Version comparison data

Content starts

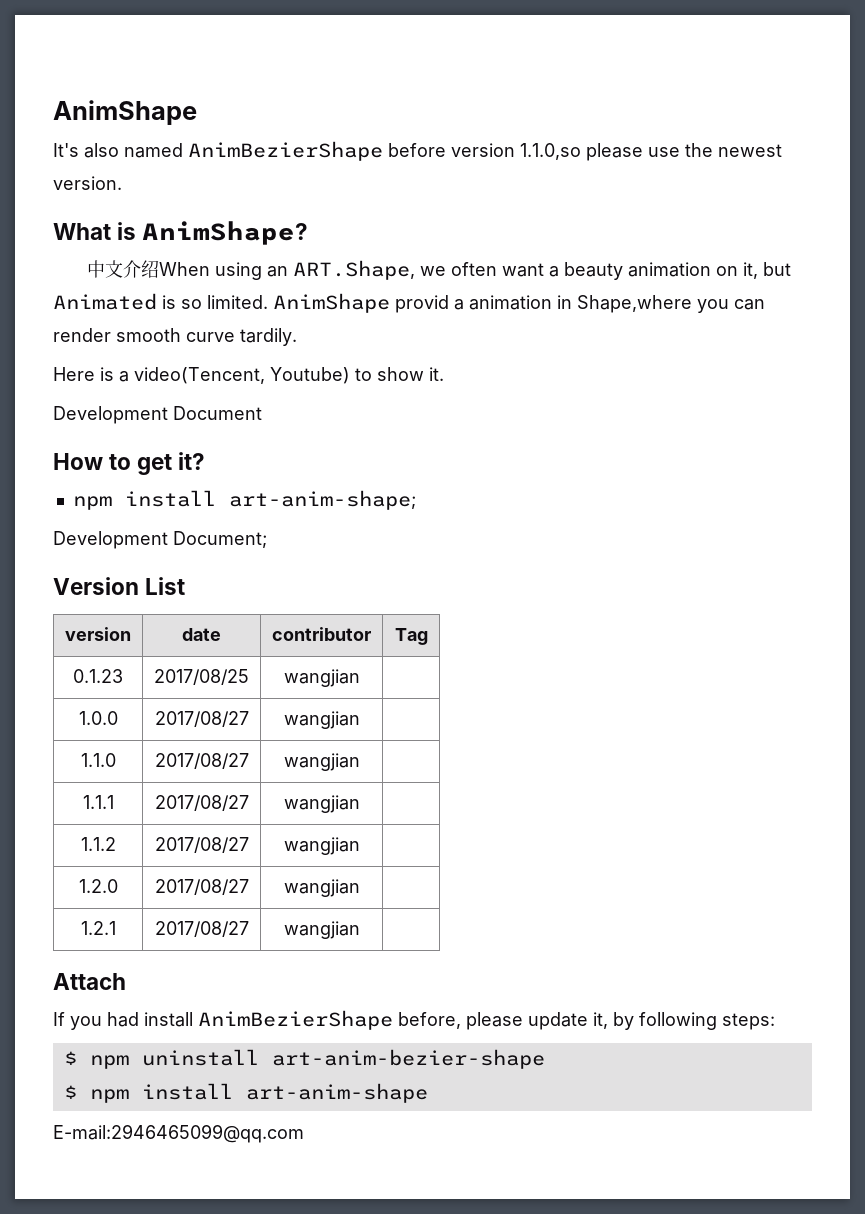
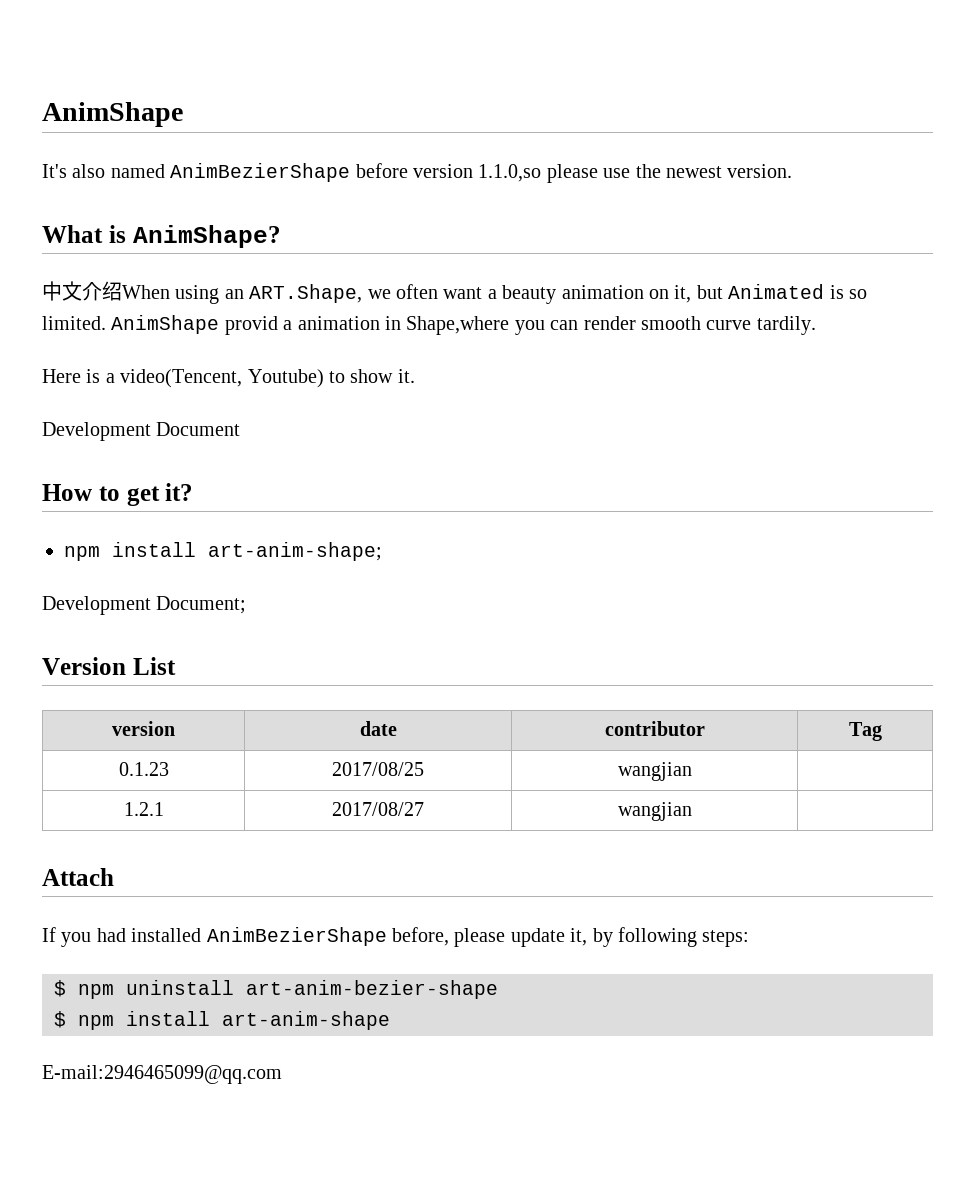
- 1.0.0 | 2017/08/27 | wangjian |
- 1.1.0 | 2017/08/27 | wangjian |
- 1.1.1 | 2017/08/27 | wangjian |
- 1.1.2 | 2017/08/27 | wangjian |
- 1.2.0 | 2017/08/27 | wangjian |
- If you had install AnimBezierShape before, please update it, by following steps:
+ If you had installed AnimBezierShape before, please update it, by following steps:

Content ends

* [What you are asked to do] Write down only the closing run of lines: the one containing "- 1.1.2 | 2017/08/27 | wangjian |" and every line after it to the end of the entries, exactly.

* [Final answer]
- 1.1.2 | 2017/08/27 | wangjian |
- 1.2.0 | 2017/08/27 | wangjian |
- If you had install AnimBezierShape before, please update it, by following steps:
+ If you had installed AnimBezierShape before, please update it, by following steps:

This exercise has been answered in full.